§ INFORMATION GIVEN:
<<<<

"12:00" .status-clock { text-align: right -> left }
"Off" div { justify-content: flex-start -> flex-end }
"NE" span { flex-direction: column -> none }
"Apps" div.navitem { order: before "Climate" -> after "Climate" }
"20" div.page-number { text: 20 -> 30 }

>>>>
<<<<

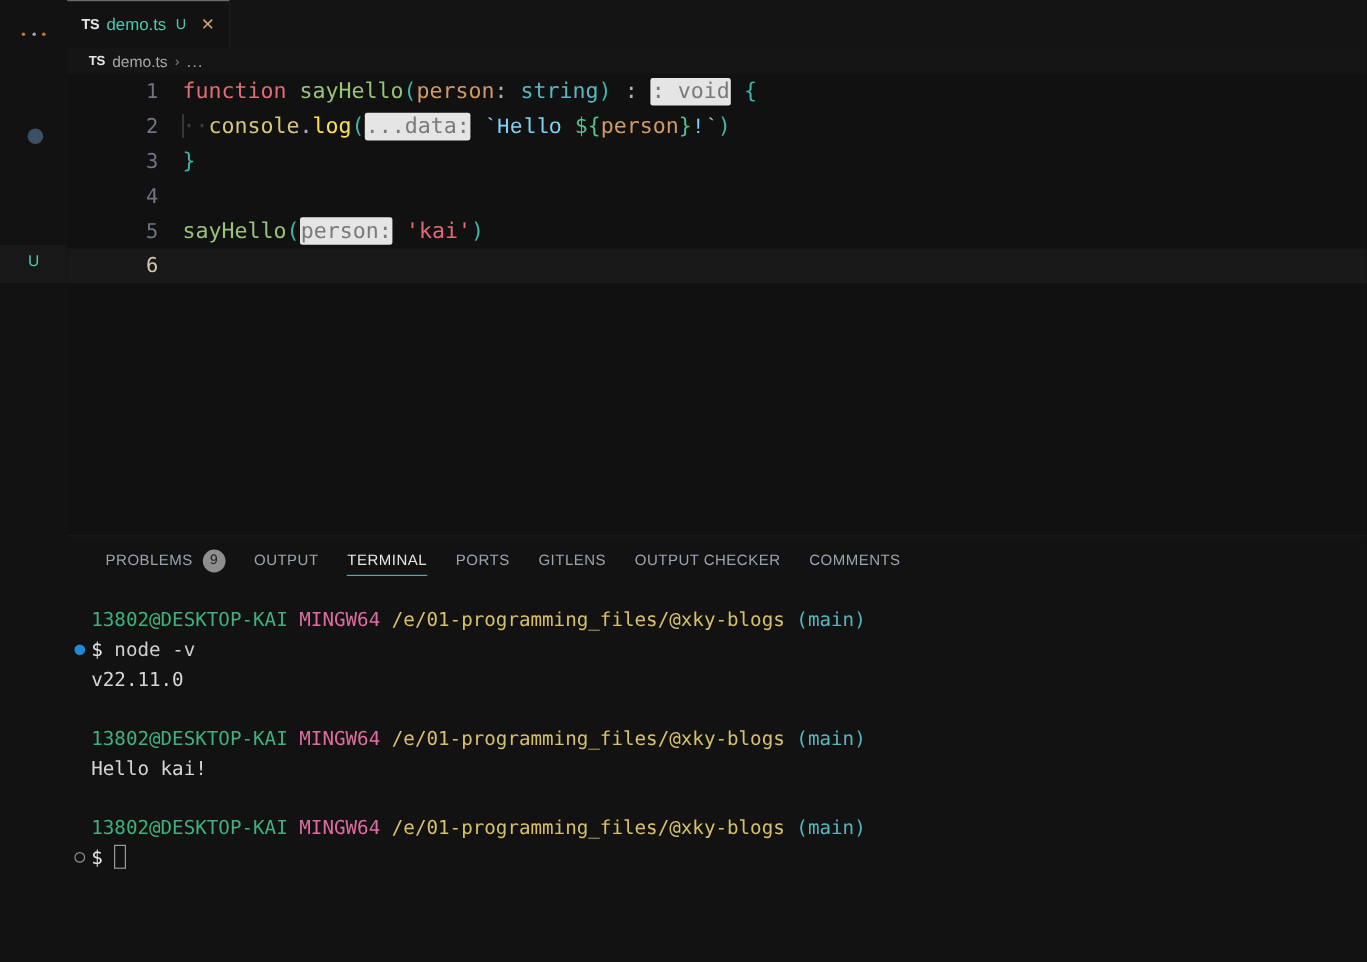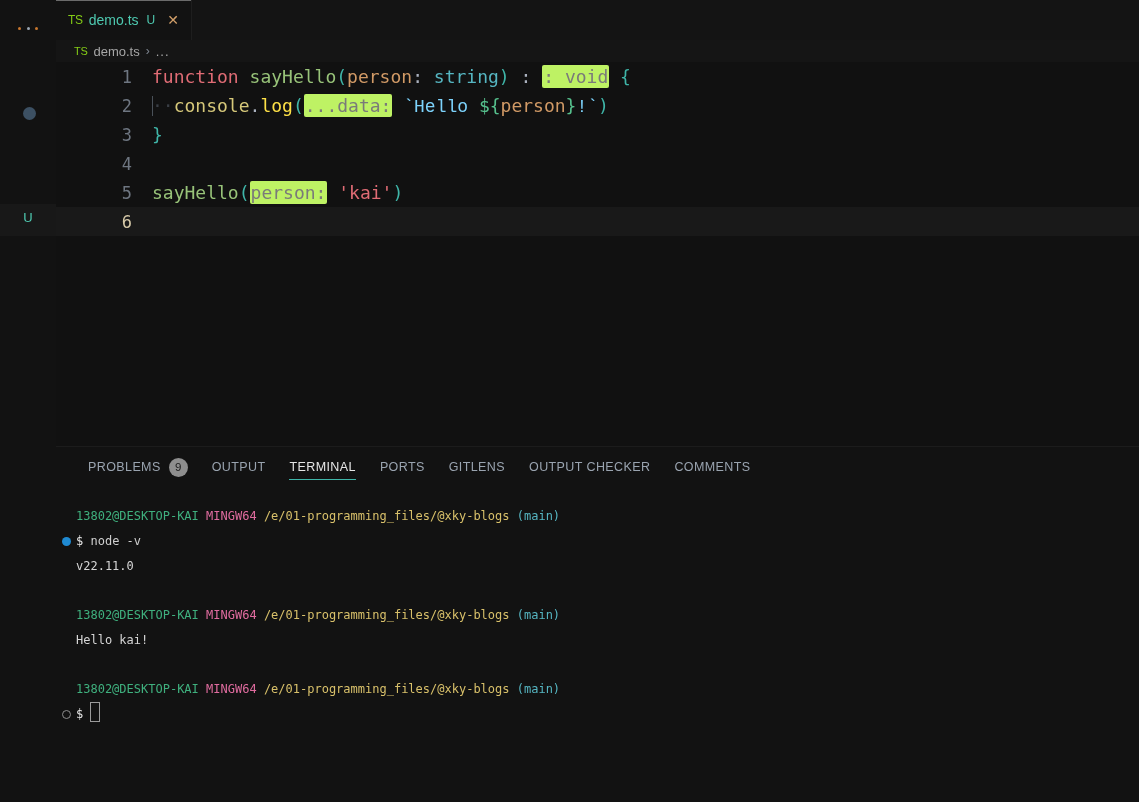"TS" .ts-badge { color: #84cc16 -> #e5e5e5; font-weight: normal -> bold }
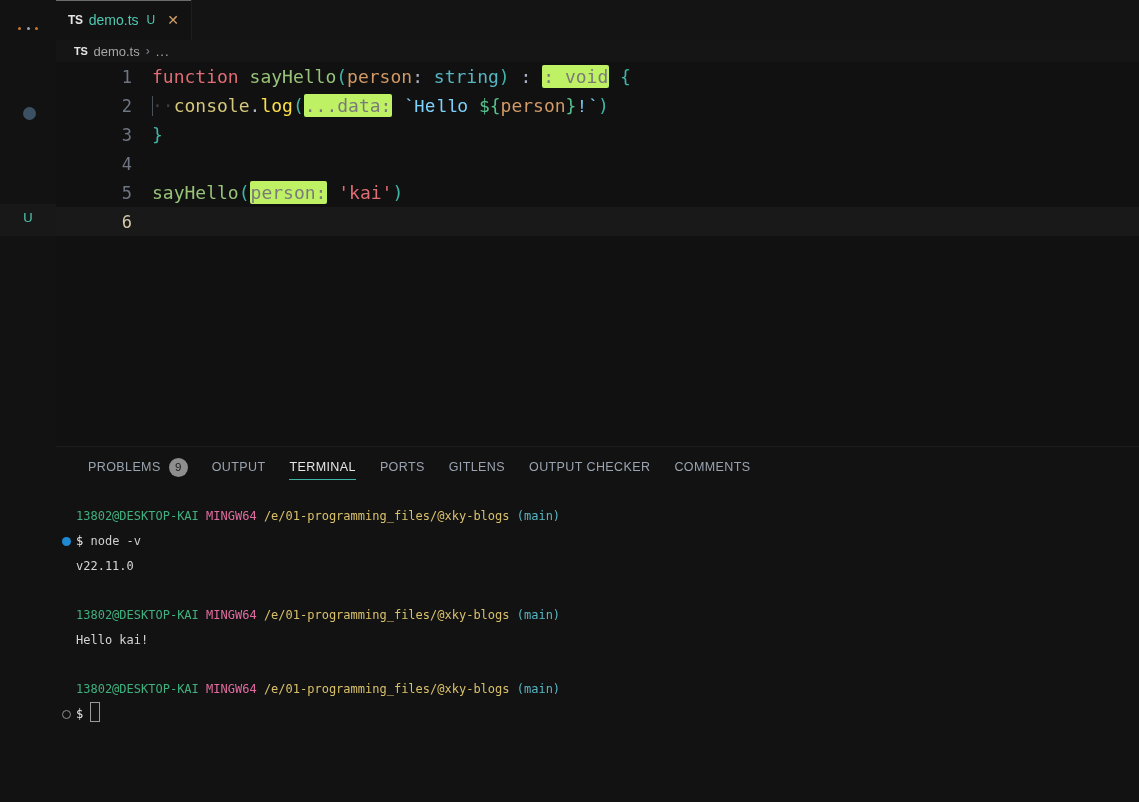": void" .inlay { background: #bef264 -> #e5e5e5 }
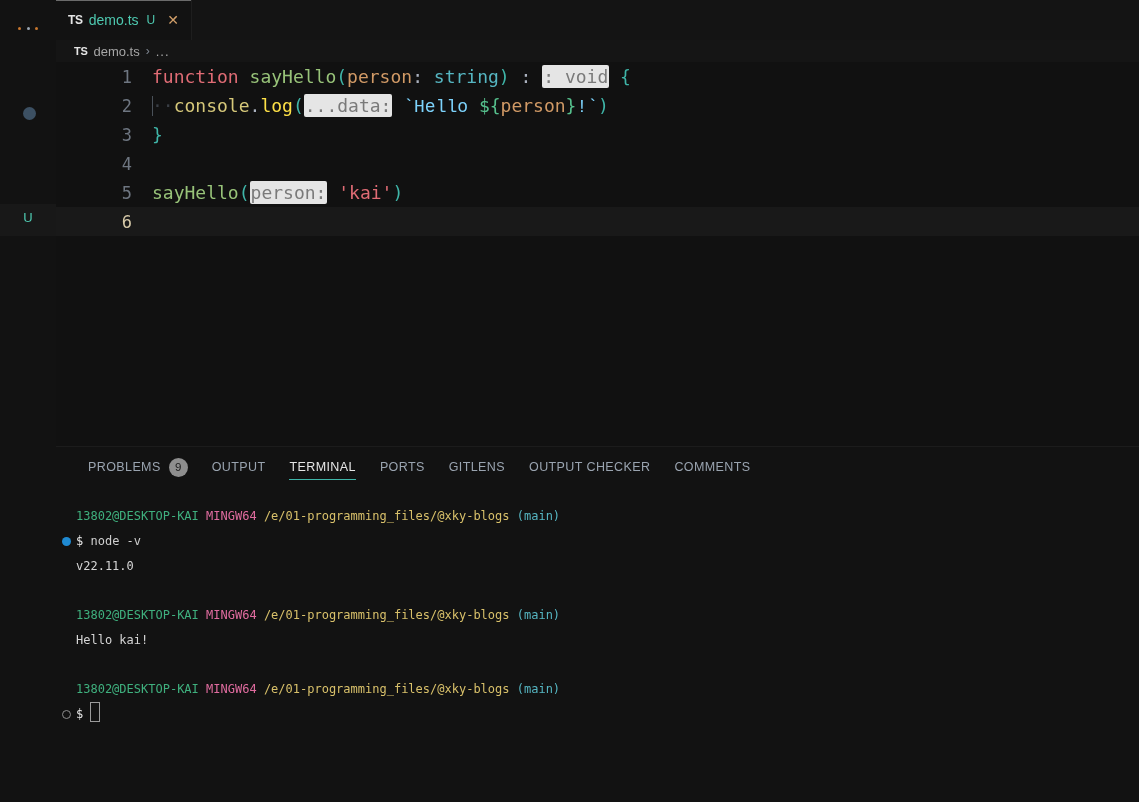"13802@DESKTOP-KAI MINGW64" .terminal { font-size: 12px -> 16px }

>>>>

§ REQUIRED ACTION:
The range runs from the line above containing "text-align: right ->" to the line containing "text: 20 ->", inclusive. Restate those lines word for word and no others.

§ ANSWER TO THE EXERCISE:
"12:00" .status-clock { text-align: right -> left }
"Off" div { justify-content: flex-start -> flex-end }
"NE" span { flex-direction: column -> none }
"Apps" div.navitem { order: before "Climate" -> after "Climate" }
"20" div.page-number { text: 20 -> 30 }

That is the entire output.